Адам внезапно застыл на месте, моргнув несколько раз.

– «Будем надеяться, что нет. Мы до сих пор считаем, что это просто патоген».

– «Можете провести испытания на мистере Альве».

– «Это не потребуется».

– «Почему же?»

– «У нас имеются все образцы тканей, необходимые для проведения исследований, и мы уже выявили основную проблему – это высокая скорость мутации».

Прескотт пришёл к выводу, что разговор уже заходит в такие дебри, где он, не имея собственной научной степени, уже ничего не поймёт.

– «Ну, обратно в город мистера Альву везти нельзя. И что с ним делать будем?»

– «Я вас не просил его на остров привозить, так что это не мне решать», – отрезал Адам.

“Вот же сволочь, ещё мораль тут мне читает. Так, ладно, нельзя на это отвлекаться. Надо продолжать сотрудничать с этими людьми, ведь только они могут дать мне необходимый результат”.

– «Хорошо, я обговорю этот вопрос с капитаном Дьюри, так как ваш пациент теперь представляет угрозу для безопасности жителей острова. Насколько сильно в нём прогрессировало заражение? Он представляет собой биологическую опасность?»
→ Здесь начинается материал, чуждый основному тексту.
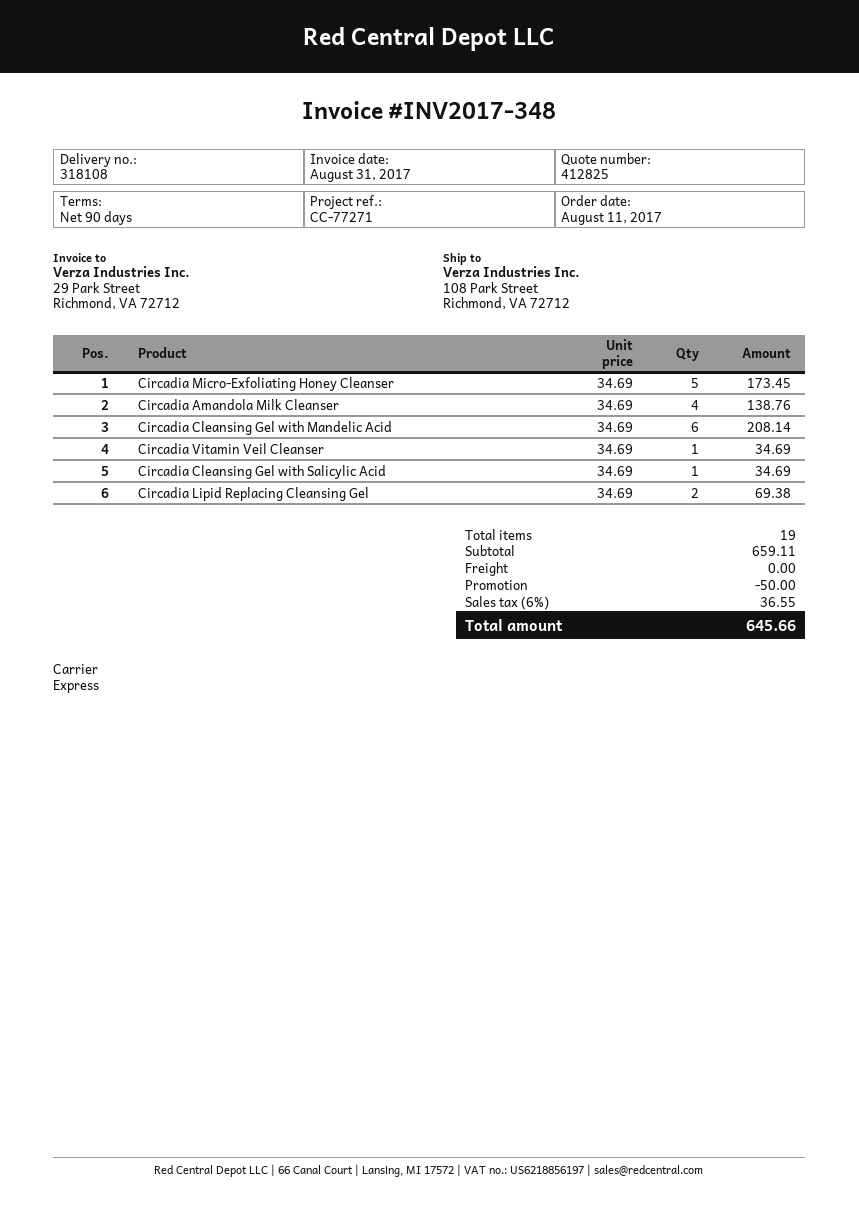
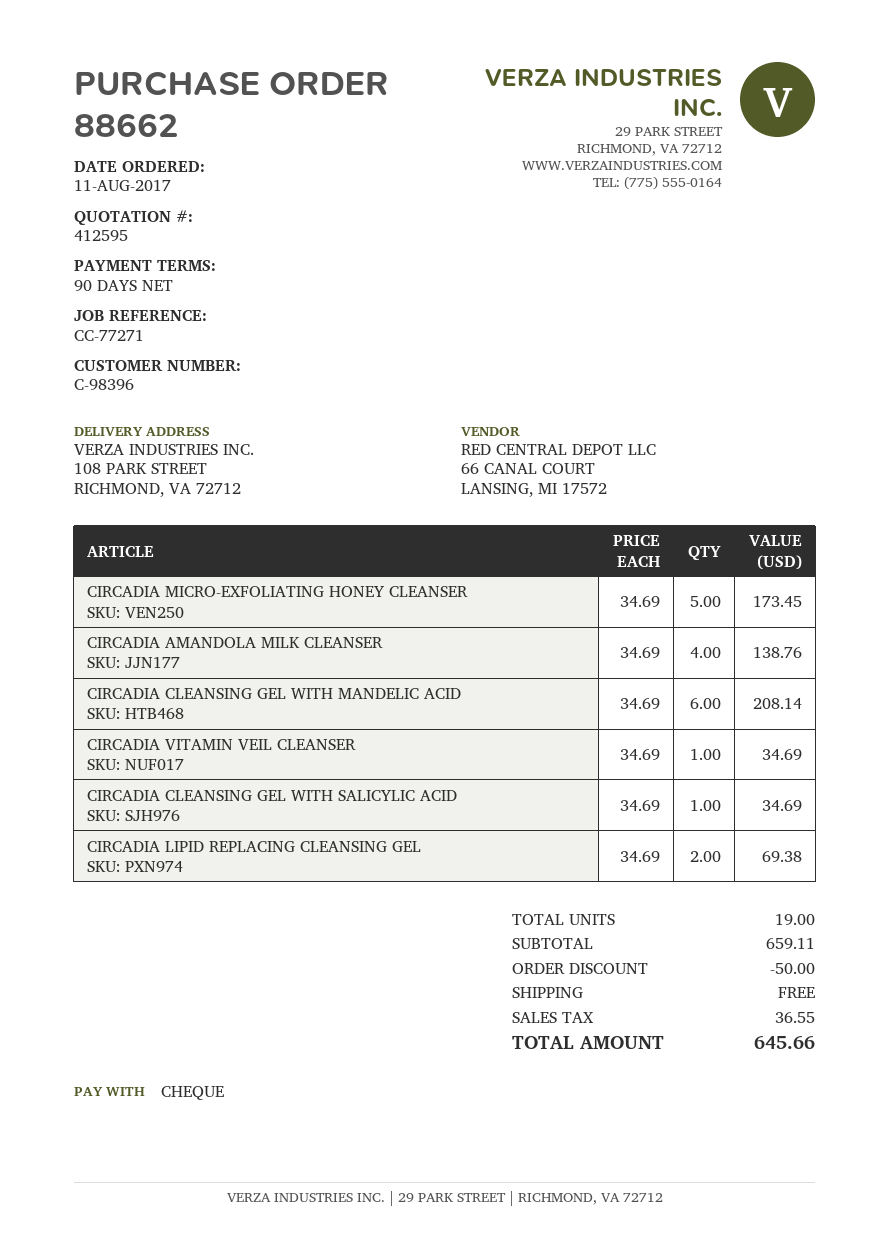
quote number: 412825 -> 412595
Судя по всему, Адам, как всегда, умолк, принявшись обдумывать ответ, будто бы в вопросе крылся какой-то подвох. Частично причиной этому служила задержка при передаче сигнала спутника, но Прескотту уже доводилось наблюдать, как профессор пытается увиливать от проблем. Девять лет назад Адам вёл себя точно так же во время обсуждения вариантов того, как остановить продвижение Саранчи. Только теперь Прескотт понимал, что же тогда пытался скрыть профессор. И вот, в нём вновь проявились эти черты. Адам явно и теперь о чём-то умалчивал.

– «Нет, не представляет», – наконец ответил Адам.

– «То есть, вам удалось убить в нём все клетки Светящихся, или как там этот процесс правильно называется. Если вышло с ним, то почему с остальными так нельзя?»